Kisah Kami di OSN Palembang 2016

Saya mulai mempelajari astronomi dari kelas 9. Saya telah mencoba  dua kali tapi gagal sampai akhirnya saya sadar bahwa saya hanya punya satu kesempatan lagi untuk berjuang di tahun 2016. Saya diingatkan untuk  selalu menjaga mental dan tidak meremehkan soal ataupun cepat merasa puas. Pembina saya berpesan, “Meskipun kamu dihadapkan pada soal yang sepele, yang sudah pernah atau bahkan sering kamu kerjakan, tetap kerjakan lagi itu karena di balik setiap hal yang kamu lakukan, pasti ada ilmu berharga yang bisa diperoleh dari sana.” Saya beruntung karena melalui OSN  di Palembang kemarin, saya berhasil memperoleh medali perak. Saya bersyukur atas apa yang telah dicapai, semoga keberhasilan ini bukan hanya sekadar angin lalu melainkan menjadi awal dari proses pembelajaran saya yang masih panjang.

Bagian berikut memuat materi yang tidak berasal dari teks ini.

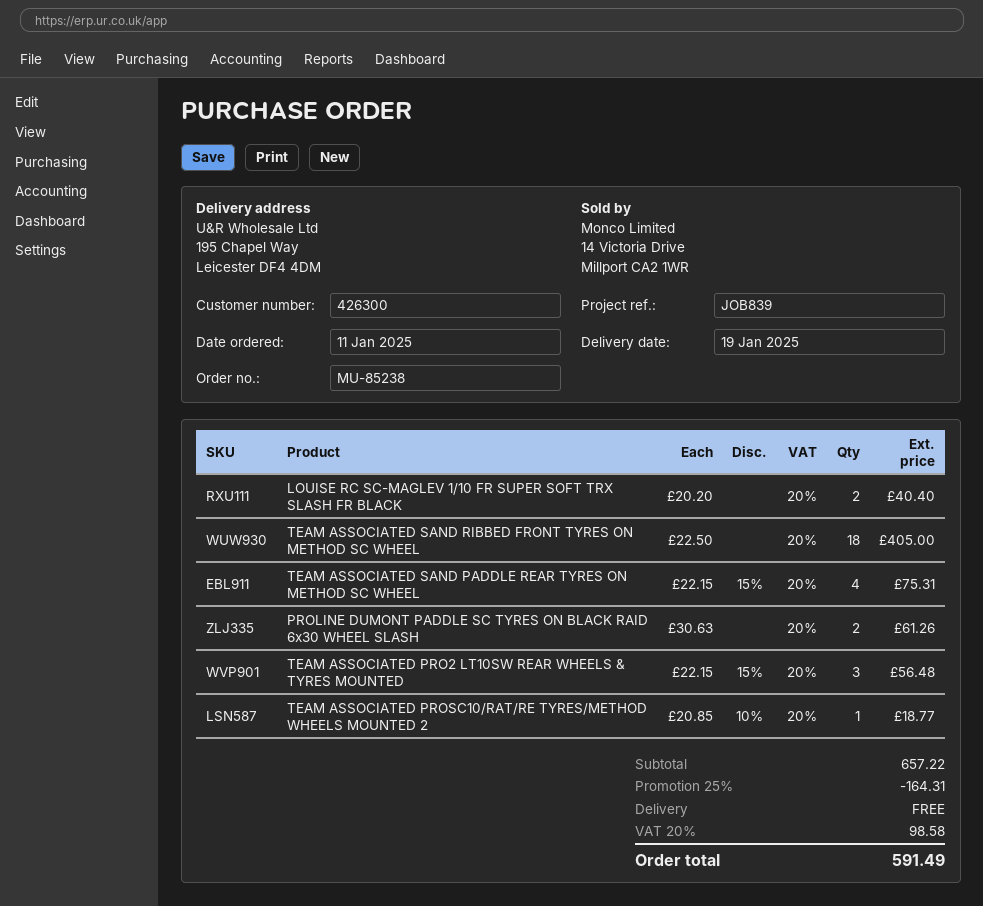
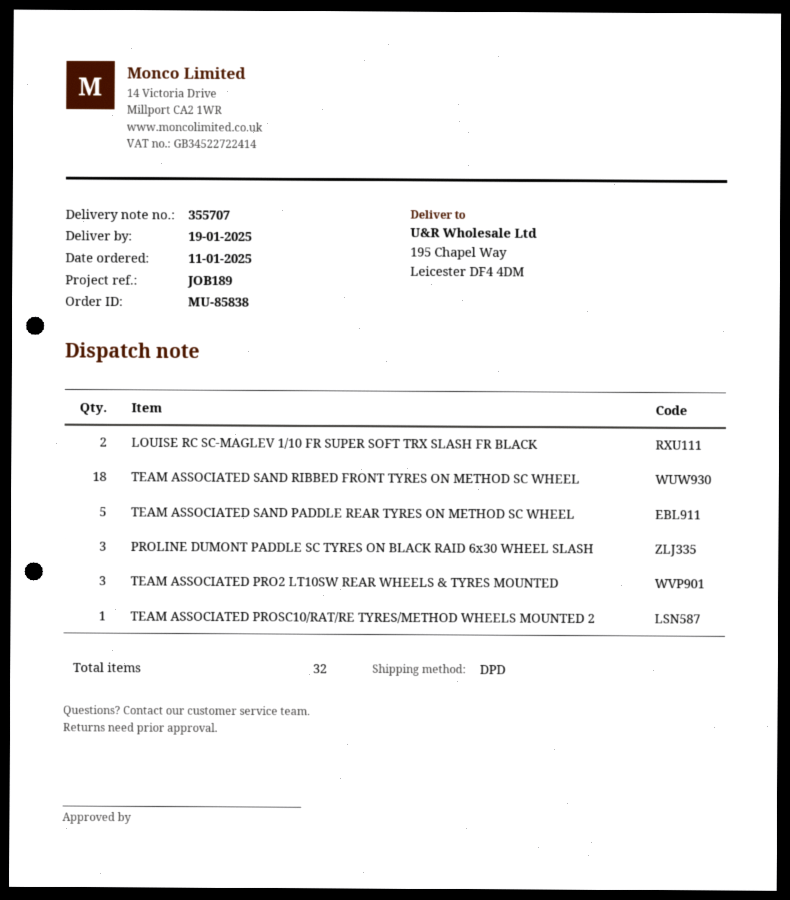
order number: MU-85238 -> MU-85838
reference: JOB839 -> JOB189
TEAM ASSOCIATED SAND PADDLE REAR TYRES ON METHOD SC WHEEL: 4 -> 5
PROLINE DUMONT PADDLE SC TYRES ON BLACK RAID 6x30 WHEEL SLASH: 2 -> 3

Akhir kata, saya mengucapkan terima kasih kepada seluruh pihak yang telah mendukung saya selama ini.

Aryana Paramita
XIA 3

Ini merupakan kedua kalinya saya mengikuti OSN TIK  mewakili SMAK 3 PENABUR JAKARTA. Saya tidak menyangka akan membawa pulang medali perunggu. Untuk bisa mencapai OSN pun ada banyak seleksi dari OSK hingga OSP. Pada saat OSK hingga OSP pun lombanya merupakan lomba teori, tetapi saat OSN ternyata lombanya 2 hari praktik yaitu coding. Hari pertama OSN, saya mendapatkan peringkat yang di luar list medali (sekitar 40-an) dengan skor yang sangat kecil. Pada hari kedua, saya berhasil mengerjakan dengan cukup baik dan dapat mendapatkan medali perunggu. Itu semua merupakan berkat dari Tuhan YME. Dari hal itu, saya mendapatkan banyak sekali pembelajaran. Akhir kata, saya ucapkan terima kasih kepada semua pihak yang mendukung  proses pembelajaran saya.
Andreas Cendranata
XIA 3

 

Tepat 2 minggu yang lalu (15-21 Mei 2016), saya mewakili SMAK 3 berkesempatan untuk mengikuti OSN di Palembang. Kebetulan saya berkecimpung di bidang Biologi. OSN ini bukanlah kali yang pertama bagi saya, tahun lalu saya sudah berkesempatan ikut OSN di bidang yang sama dan bersyukur bisa membawa pulang medali perak. Berbagai persiapan dan pelatihan pun sudah dilakukan demi kesuksesan lomba mendatang. Untuk Biologi sendiri ada ujian teori dan praktikum.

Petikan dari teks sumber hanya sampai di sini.